§ **AIM OF THE TASK**: Any image in the records is to be dropped, and everything else duplicated precisely.

§ **MATERIAL SUPPLIED**:
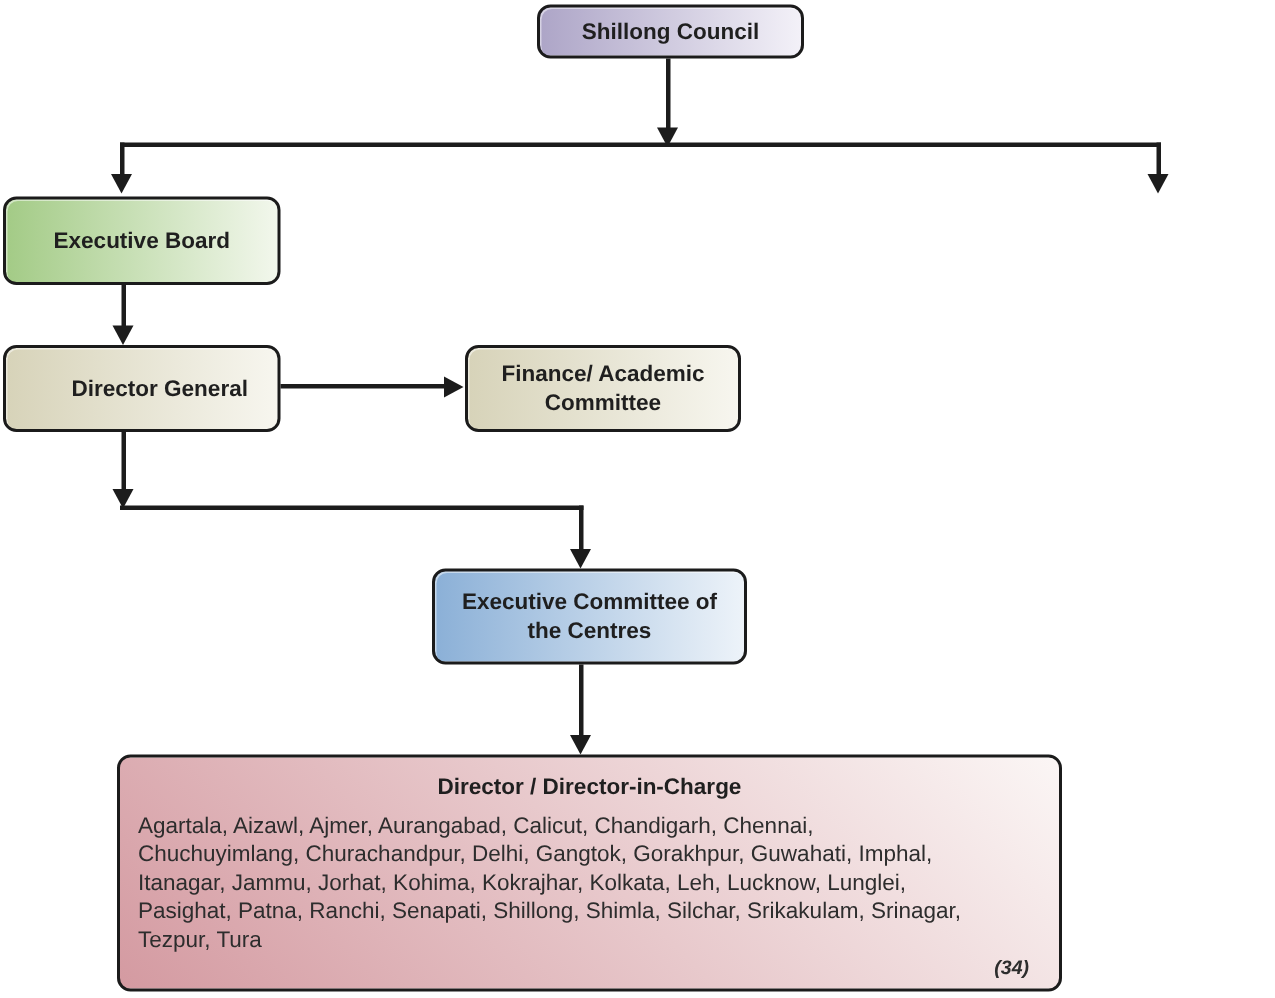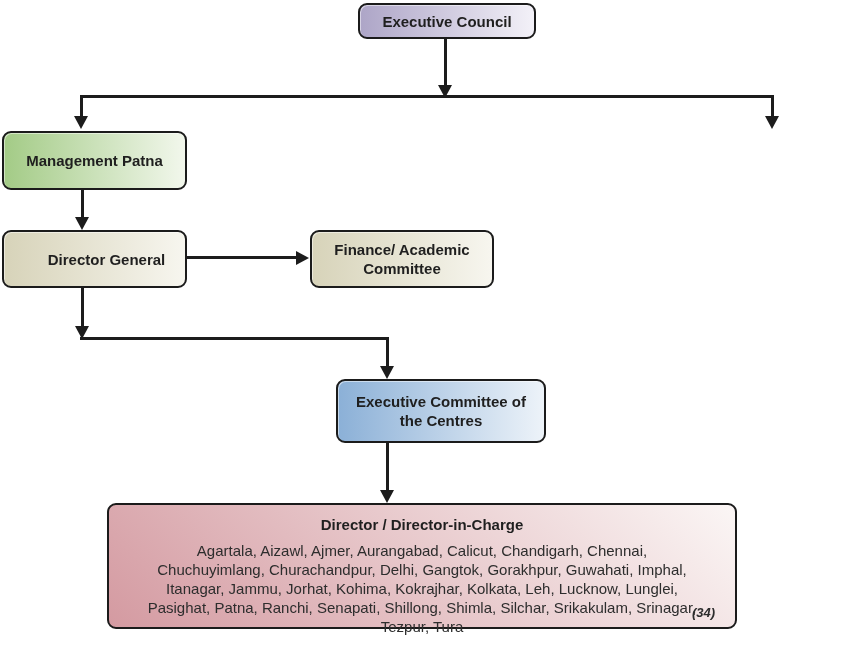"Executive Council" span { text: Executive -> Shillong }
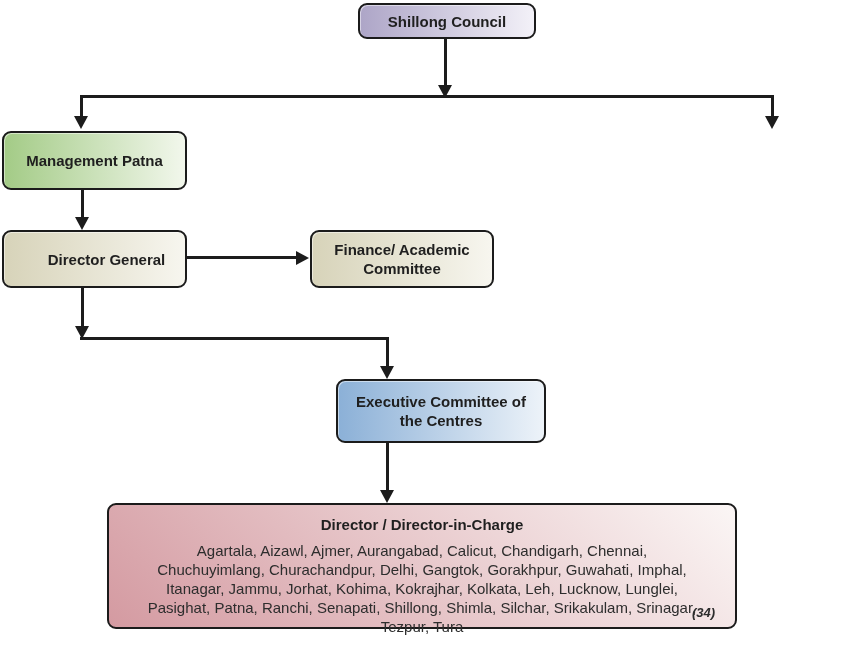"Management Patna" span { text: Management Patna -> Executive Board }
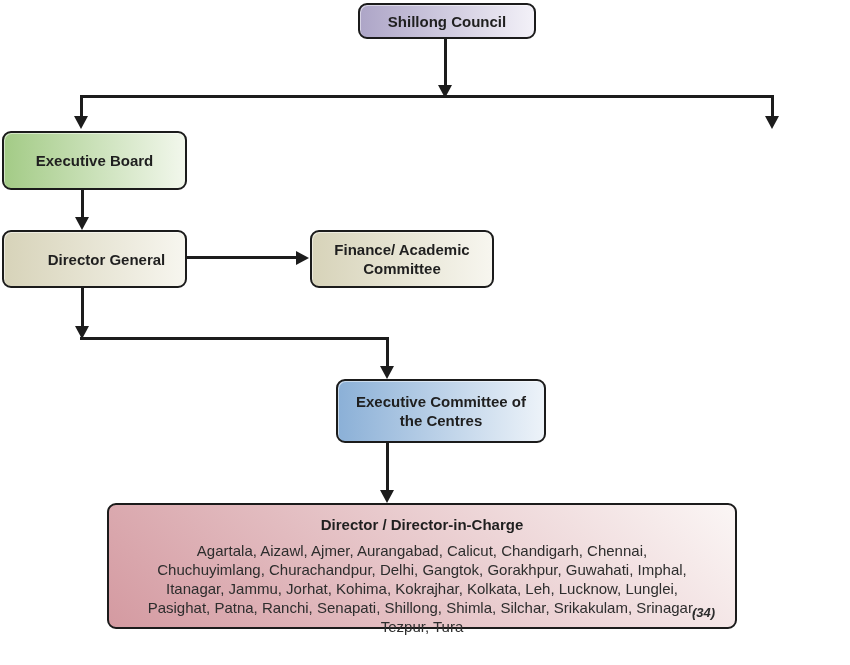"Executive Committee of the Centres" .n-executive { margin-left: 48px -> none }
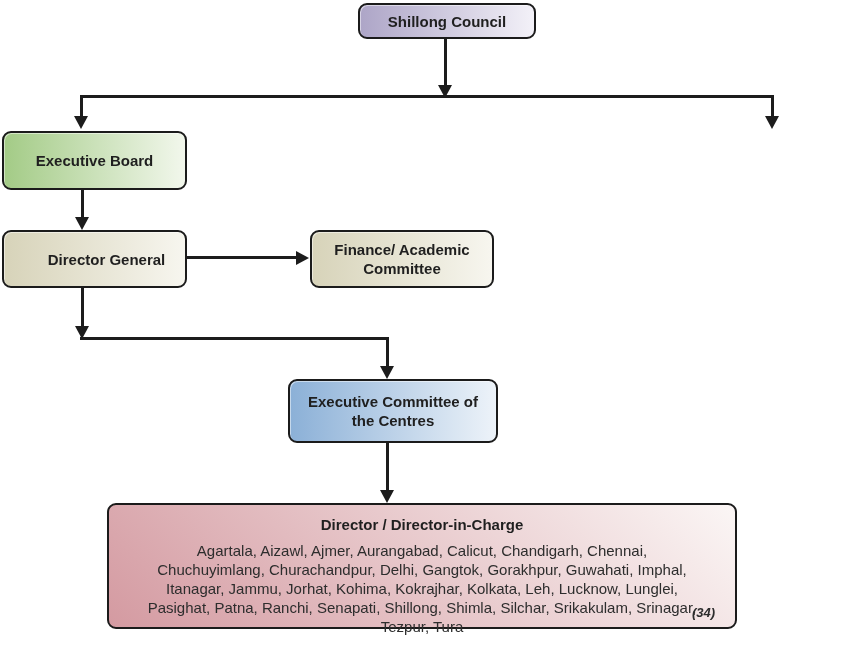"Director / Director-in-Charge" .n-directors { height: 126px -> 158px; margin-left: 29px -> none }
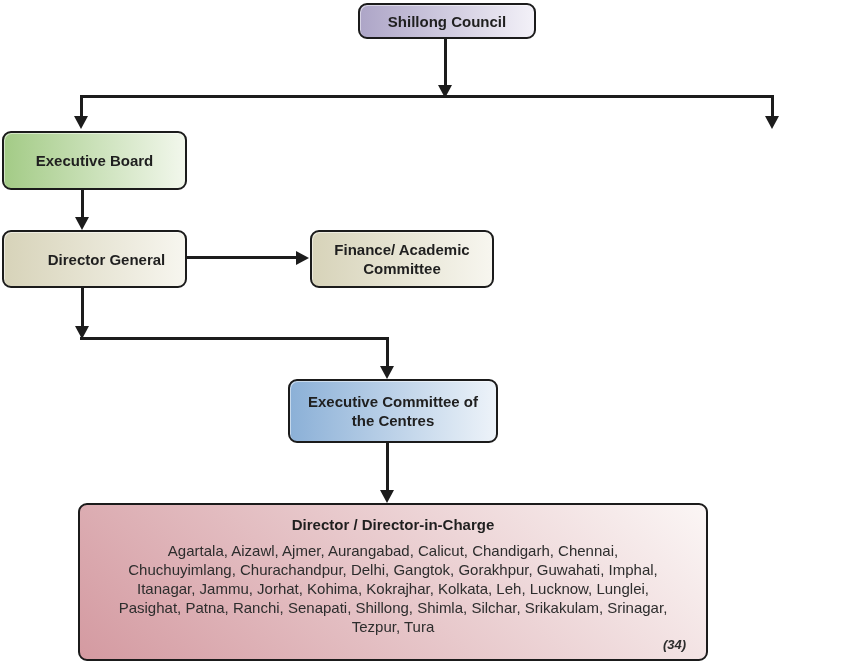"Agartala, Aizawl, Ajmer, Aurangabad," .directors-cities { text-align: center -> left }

§ **REPLY**:
"Executive Council" span { text: Executive -> Shillong }
"Management Patna" span { text: Management Patna -> Executive Board }
"Executive Committee of the Centres" .n-executive { margin-left: 48px -> none }
"Director / Director-in-Charge" .n-directors { height: 126px -> 158px; margin-left: 29px -> none }
"Agartala, Aizawl, Ajmer, Aurangabad," .directors-cities { text-align: center -> left }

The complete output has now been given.